[Information given — start]
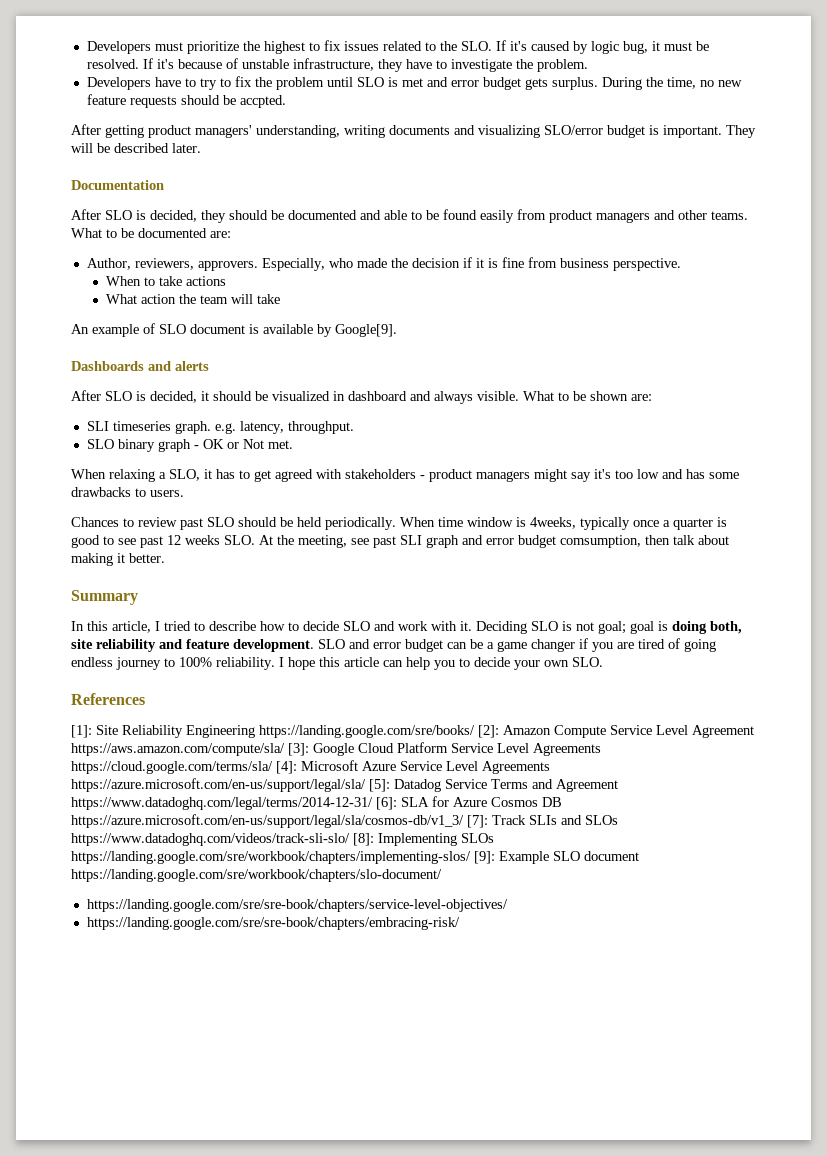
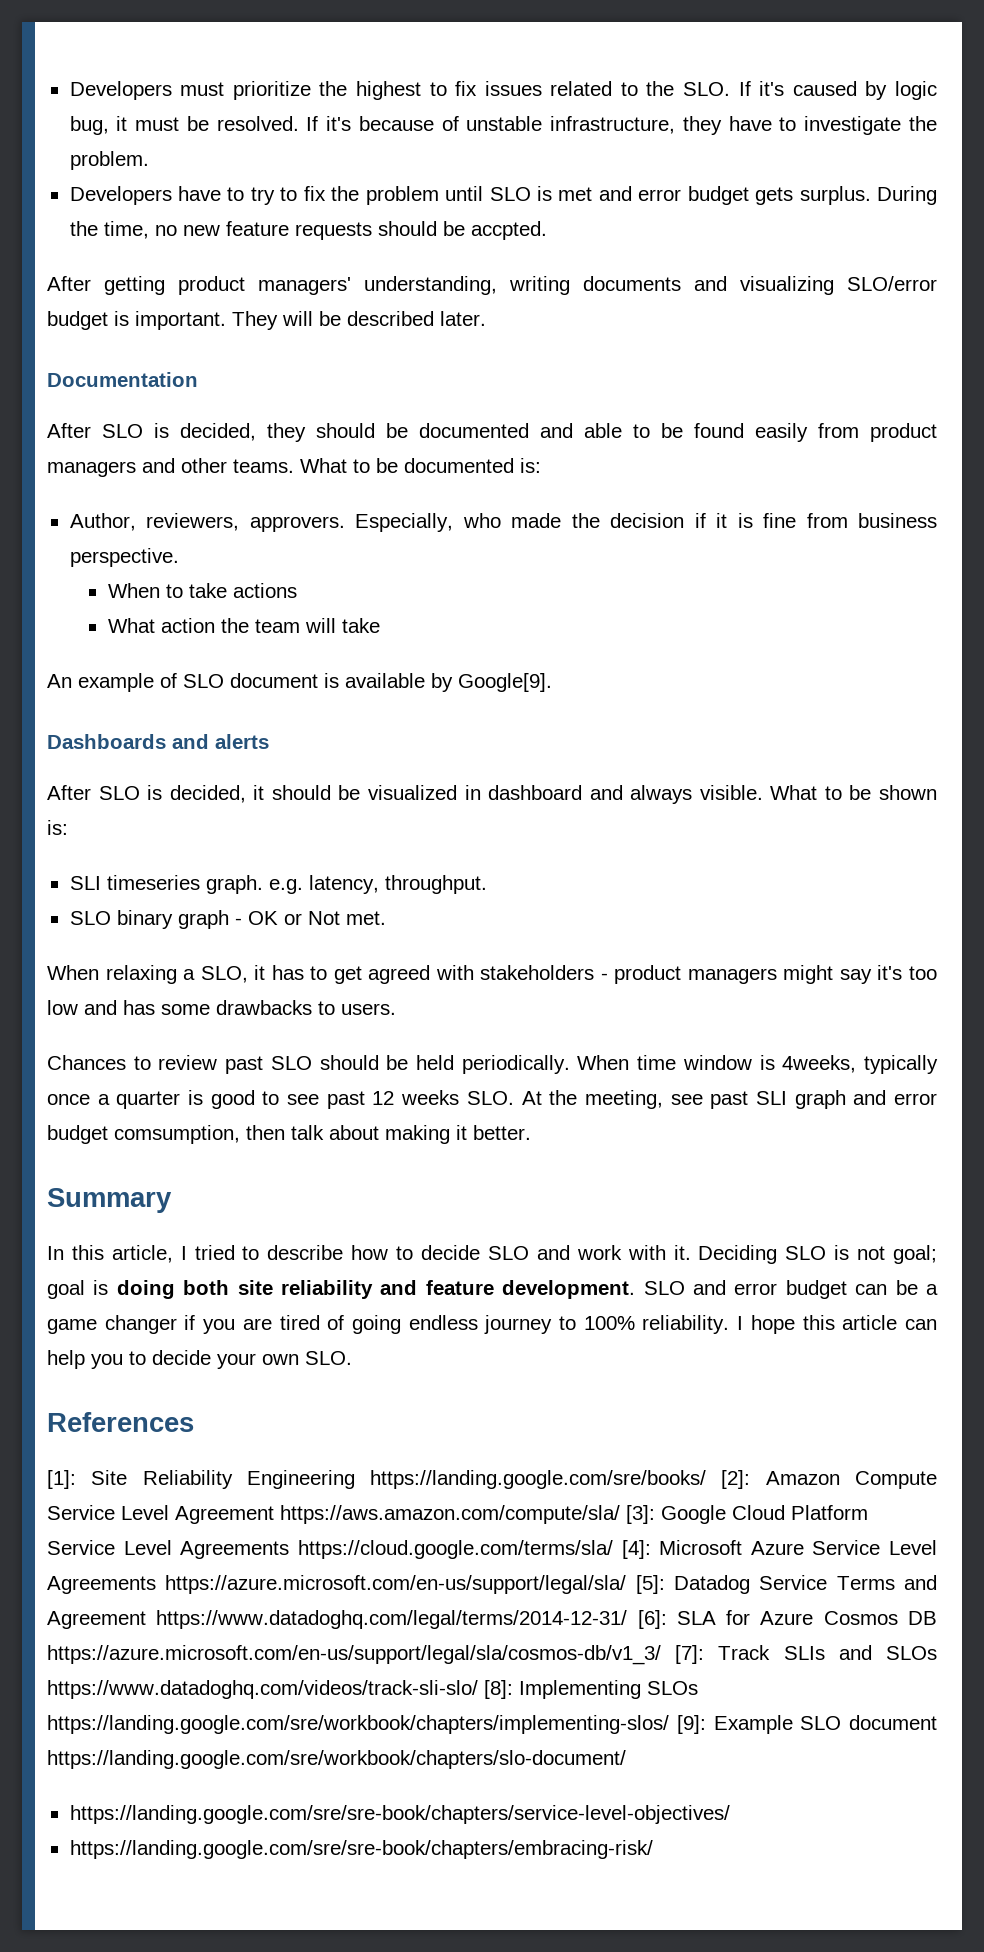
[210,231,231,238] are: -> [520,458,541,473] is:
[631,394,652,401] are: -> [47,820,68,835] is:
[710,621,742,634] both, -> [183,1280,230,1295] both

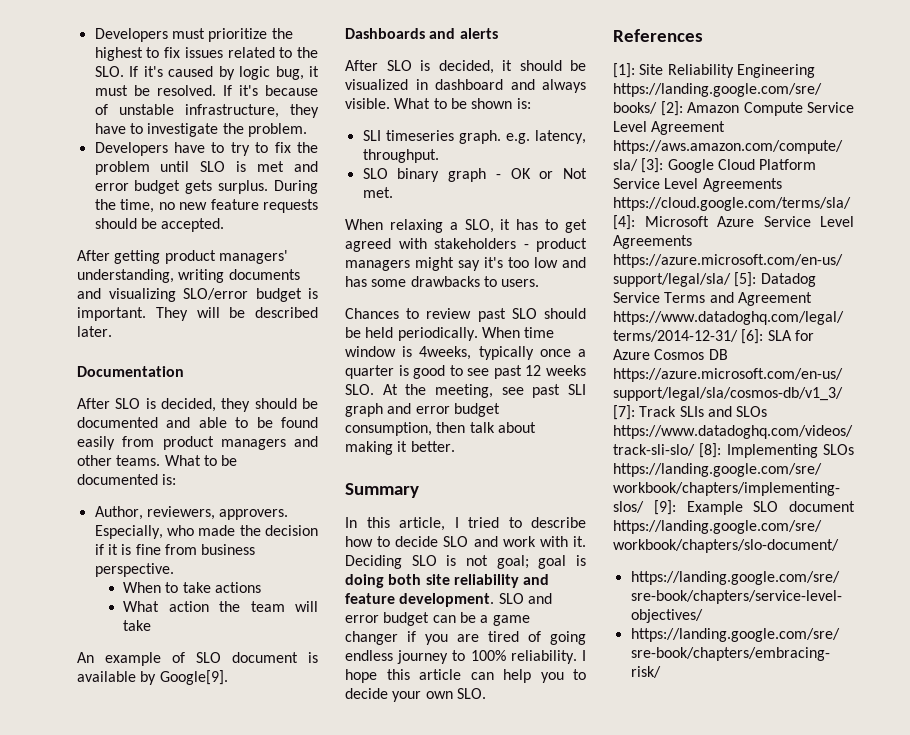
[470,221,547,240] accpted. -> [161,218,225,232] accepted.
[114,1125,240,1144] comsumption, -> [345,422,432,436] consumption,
[Information given — finish]
[Information given — start]
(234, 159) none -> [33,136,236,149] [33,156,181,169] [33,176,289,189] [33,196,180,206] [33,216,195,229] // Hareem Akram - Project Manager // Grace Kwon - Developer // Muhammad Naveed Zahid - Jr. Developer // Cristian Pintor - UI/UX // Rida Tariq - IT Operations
[Information given — finish]
### Task details
Above are the records. Copy word for word only their lines from the one holding "[210,231,231,238] are: ->" through the one holding "[114,1125,240,1144] comsumption, ->", both included, and skip the images.

### Reply
[210,231,231,238] are: -> [520,458,541,473] is:
[631,394,652,401] are: -> [47,820,68,835] is:
[710,621,742,634] both, -> [183,1280,230,1295] both

[470,221,547,240] accpted. -> [161,218,225,232] accepted.
[114,1125,240,1144] comsumption, -> [345,422,432,436] consumption,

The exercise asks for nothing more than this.